--- Requirement ---
Please return the lines below verbatim, beginning at the one that has "- OpenCV 3 (OpenCV" and stopping after the one that has "3 (OpenCV 3.1.0", and add no other lines.

Source data:
>>>>
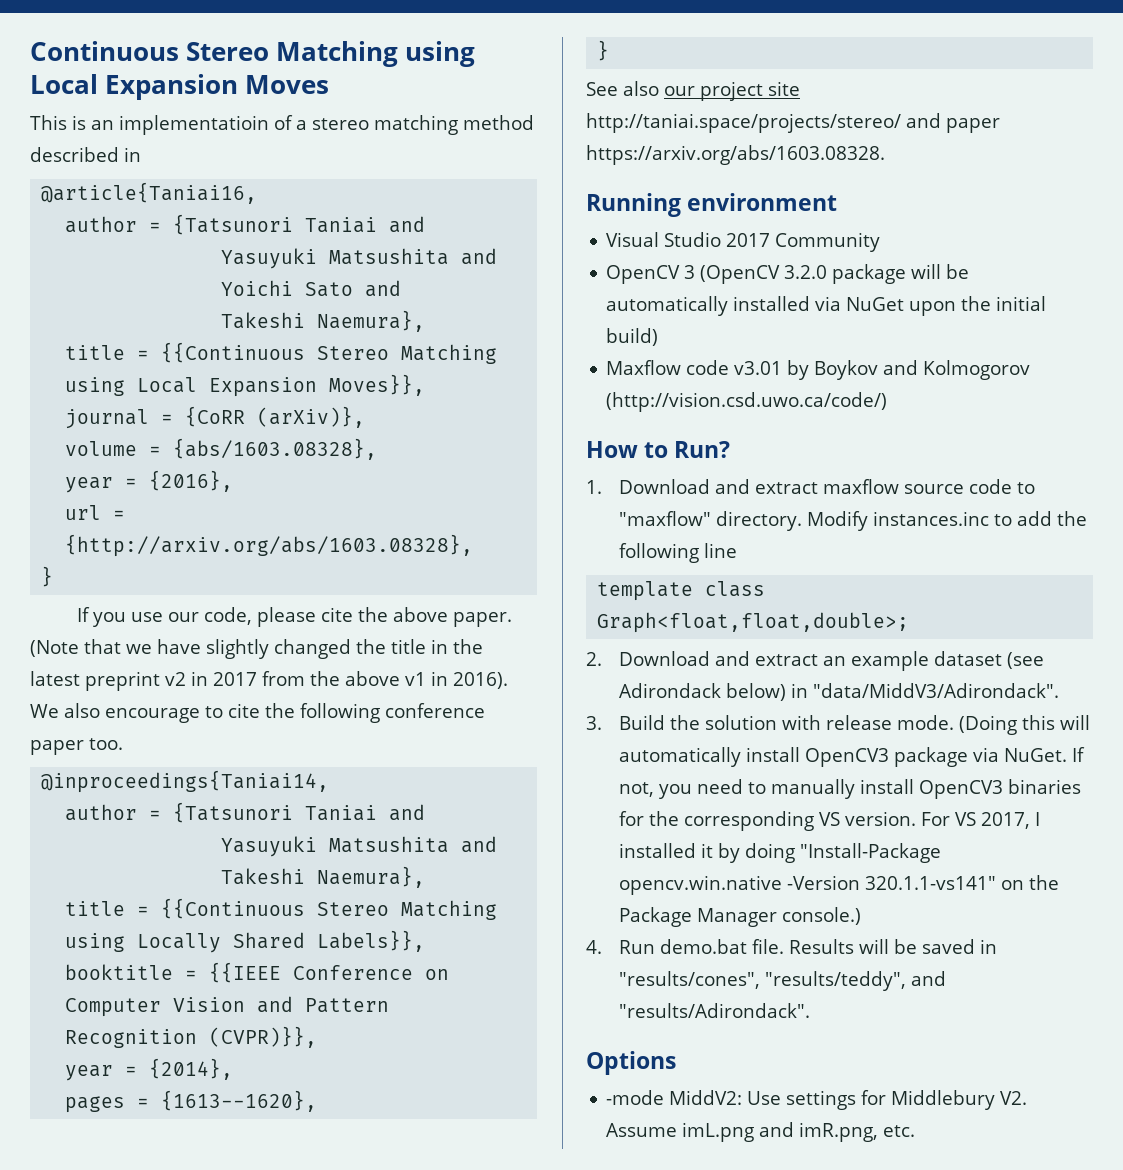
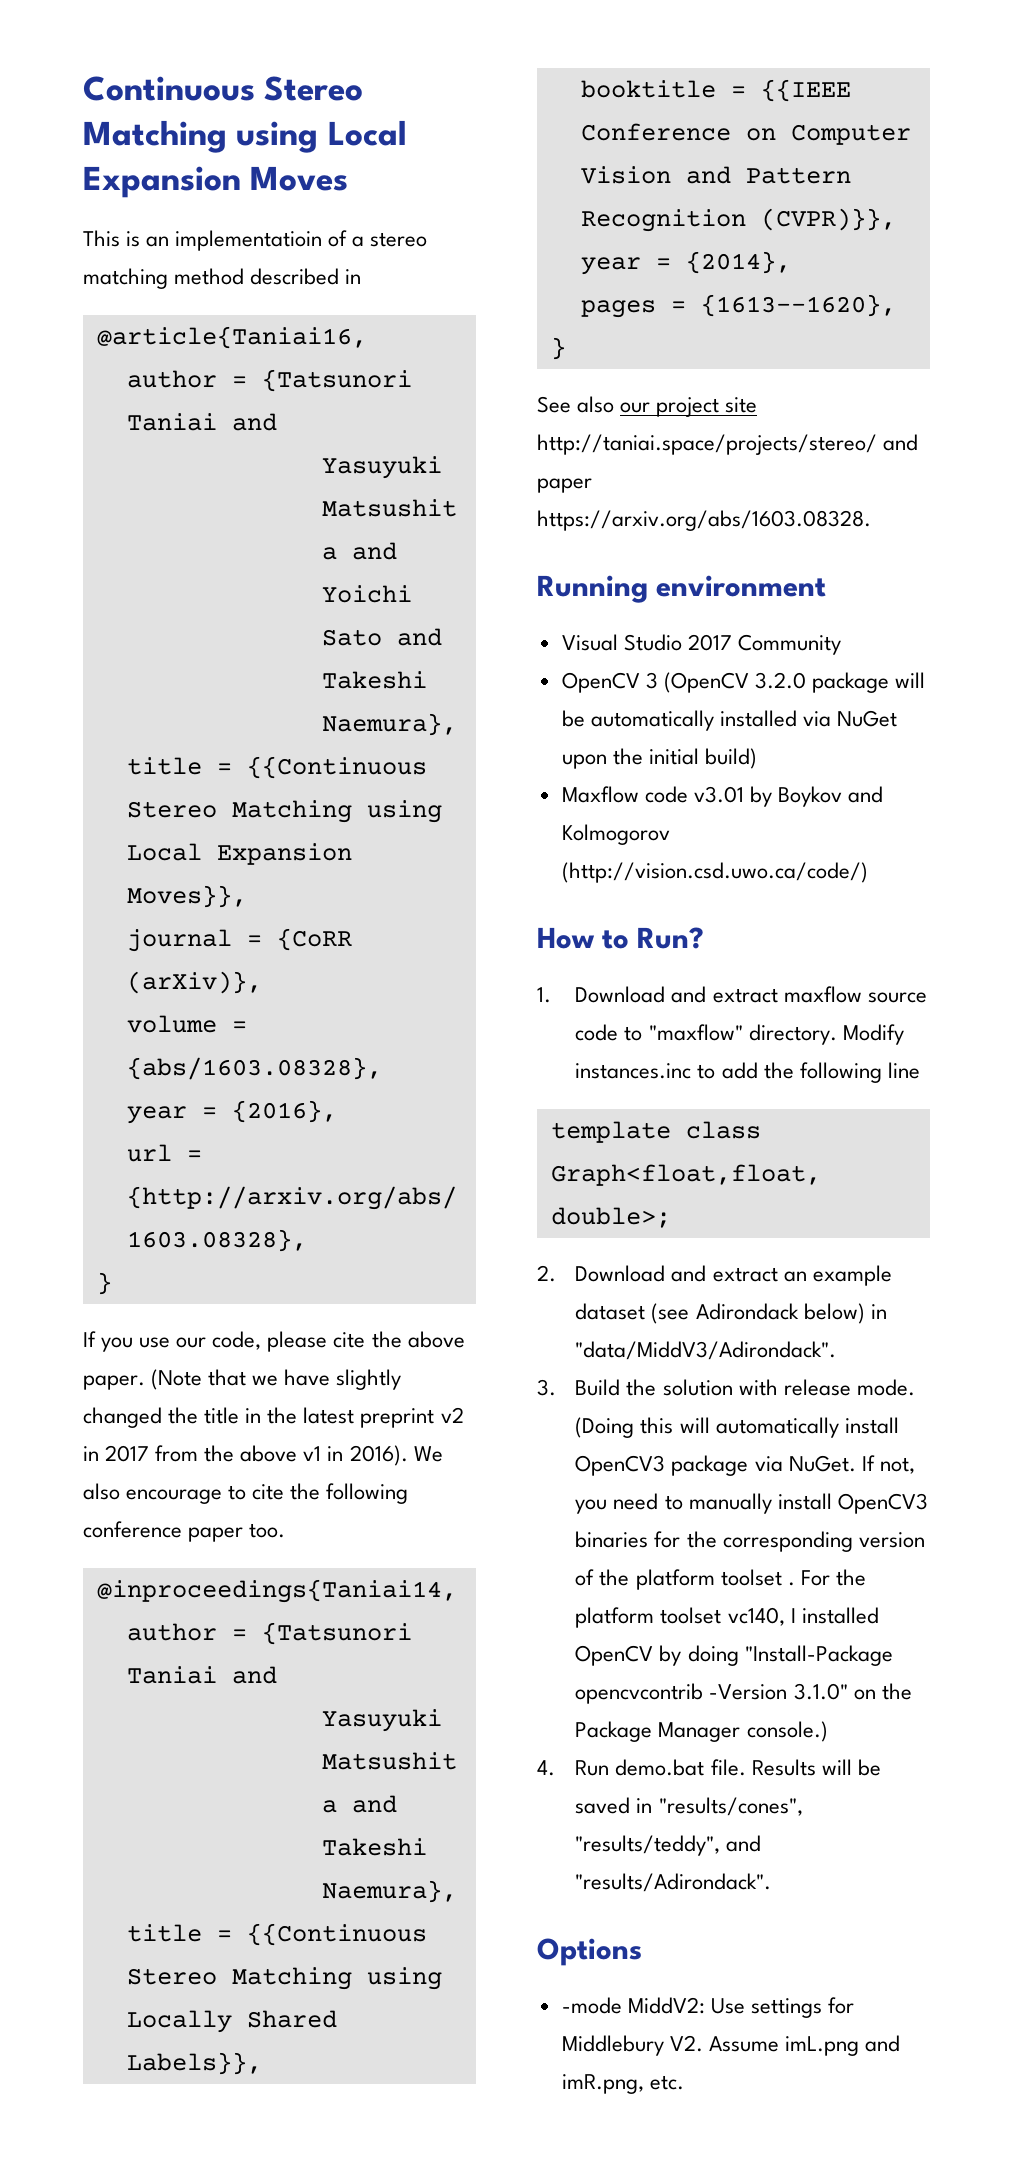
- If not, you need to manually install OpenCV3 binaries for the corresponding VS version. For VS 2017, I installed it by doing "Install-Package opencv.win.native -Version 320.1.1-vs141" on the Package Manager console.)
+ If not, you need to manually install OpenCV3 binaries for the corresponding version of the platform toolset . For the platform toolset vc140, I installed OpenCV by doing "Install-Package opencvcontrib -Version 3.1.0" on the Package Manager console.)

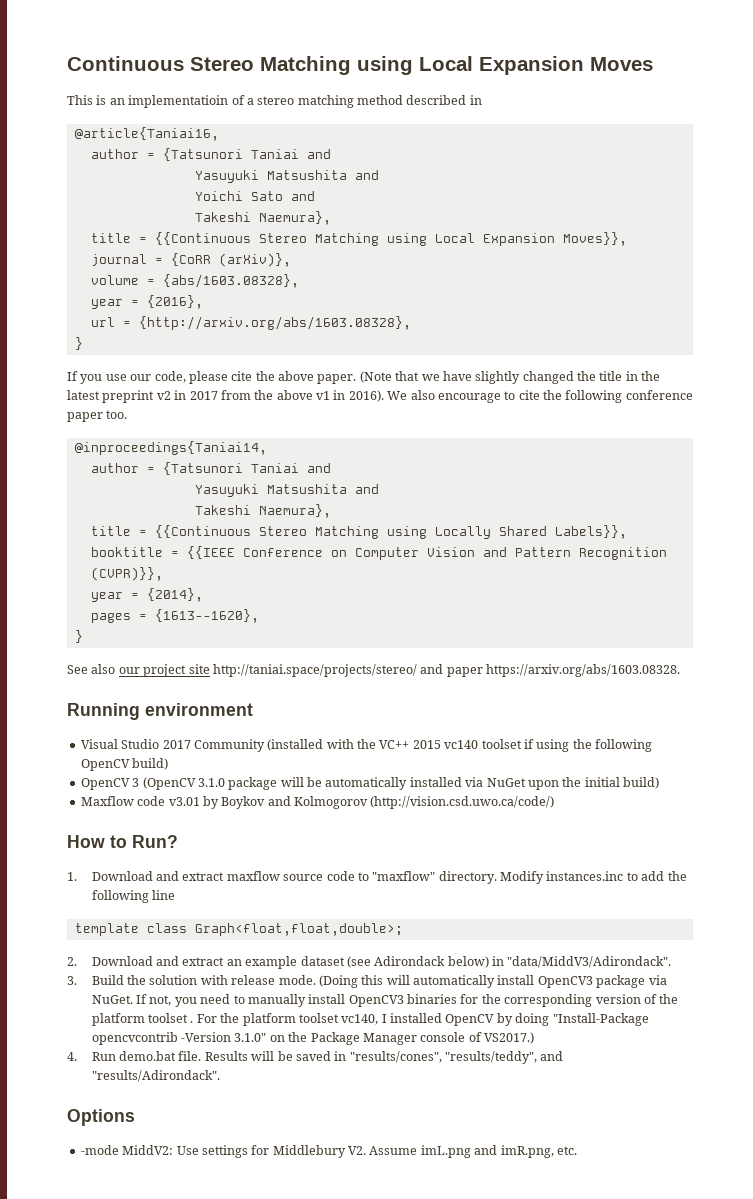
- Visual Studio 2017 Community
+ Visual Studio 2017 Community (installed with the VC++ 2015 vc140 toolset if using the following OpenCV build)
- OpenCV 3 (OpenCV 3.2.0 package will be automatically installed via NuGet upon the initial build)
+ OpenCV 3 (OpenCV 3.1.0 package will be automatically installed via NuGet upon the initial build)
- For the platform toolset vc140, I installed OpenCV by doing "Install-Package opencvcontrib -Version 3.1.0" on the Package Manager console.)
+ For the platform toolset vc140, I installed OpenCV by doing "Install-Package opencvcontrib -Version 3.1.0" on the Package Manager console of VS2017.)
<<<<
--- Task solution ---
- OpenCV 3 (OpenCV 3.2.0 package will be automatically installed via NuGet upon the initial build)
+ OpenCV 3 (OpenCV 3.1.0 package will be automatically installed via NuGet upon the initial build)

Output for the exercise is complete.